Returns an identical copy of the dataset.

Returns

dataset – An exact copy of the dataset.

Return type

Dataset

Pytorch Integration

class small_text.integrations.pytorch.datasets.PytorchTextClassificationDataset(data, vocab, multi_label=False, target_labels=None)[source]

Dataset class for classifiers from Pytorch Integration.

__init__(data, vocab, multi_label=False, target_labels=None)
Parameters
  • data (list of tuples (text data [Tensor], labels [int or list of int])) – The single items constituting the dataset. For single-label datasets, unlabeled instances the label should be set to small_text.base.LABEL_UNLABELED`, and for multi-label datasets to an empty list.

  • vocab (torchtext.vocab.vocab) – Vocabulary object.

  • multi_label (bool, default=False) – Indicates if this is a multi-label dataset.

  • target_labels (np.ndarray[int] or None, default=None) – This is a list of (integer) labels to be encountered within this dataset. This is important to set if your data does not contain some labels, e.g. due to dataset splits, where the labels should however be considered by entities such as the classifier. If None, the target labels will be inferred from the labels encountered in self.data.

property x

Returns the features.

Returns

x

Return type

list of Tensor

property data

Returns the internal list of tuples storing the data.

Returns

data – Vocab object.

Return type

list of tuples (text data [Tensor], label)

property vocab

Returns the vocab.

Returns

vocab – Vocab object.

Return type

torchtext.vocab.Vocab

property target_labels

Returns the target labels.

Returns

target_labels – List of target labels.

Return type

list of int

to(other, non_blocking=False, copy=False)

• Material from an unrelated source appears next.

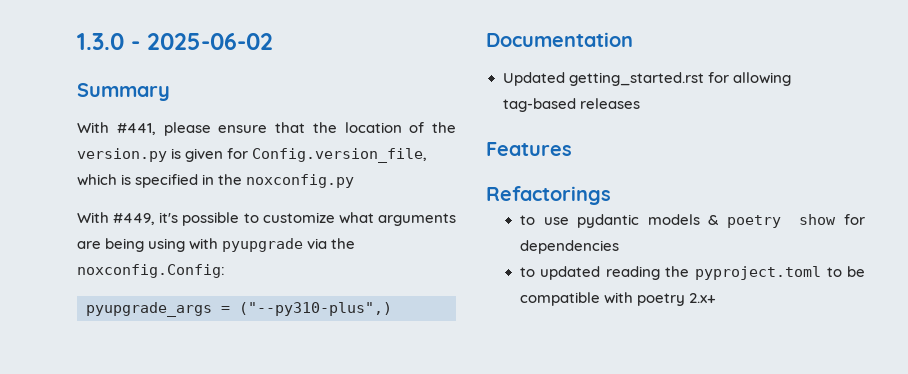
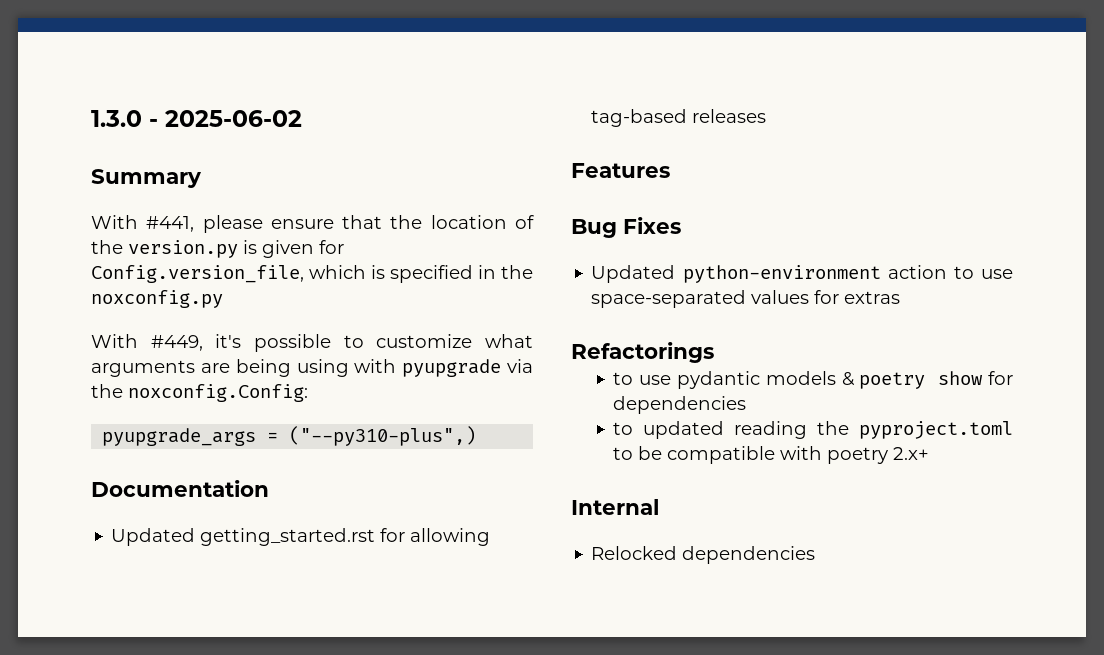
+ Bug Fixes
+ Updated python-environment action to use space-separated values for extras
+ Internal
+ Relocked dependencies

Calls torch.Tensor.to on all Tensors in data.

Returns

self – The object with to having been called on all Tensors in data.

Return type

PytorchTextClassificationDataset

Transformers Integration

class small_text.integrations.transformers.datasets.TransformersDataset(data, multi_label=False, target_labels=None)[source]

Dataset class for classifiers from Transformers Integration.

__init__(data, multi_label=False, target_labels=None)
Parameters
  • data (list of 3-tuples (text data [Tensor], mask [Tensor], labels [int or list of int])) – The single items constituting the dataset. For single-label datasets, unlabeled instances the label should be set to small_text.base.LABEL_UNLABELED`, and for multi-label datasets to an empty list.

  • multi_label (bool, default=False) – Indicates if this is a multi-label dataset.

  • target_labels (numpy.ndarray[int] or None, default=None) – This is a list of (integer) labels to be encountered within this dataset. This is important to set if your data does not contain some labels, e.g. due to dataset splits, where the labels should however be considered by entities such as the classifier. If None, the target labels will be inferred from the labels encountered in self.data.

property x

Returns the features.

Returns

x

Return type

list of Tensor

property target_labels

Returns the target labels.

Returns

target_labels – List of target labels.

Return type

list of int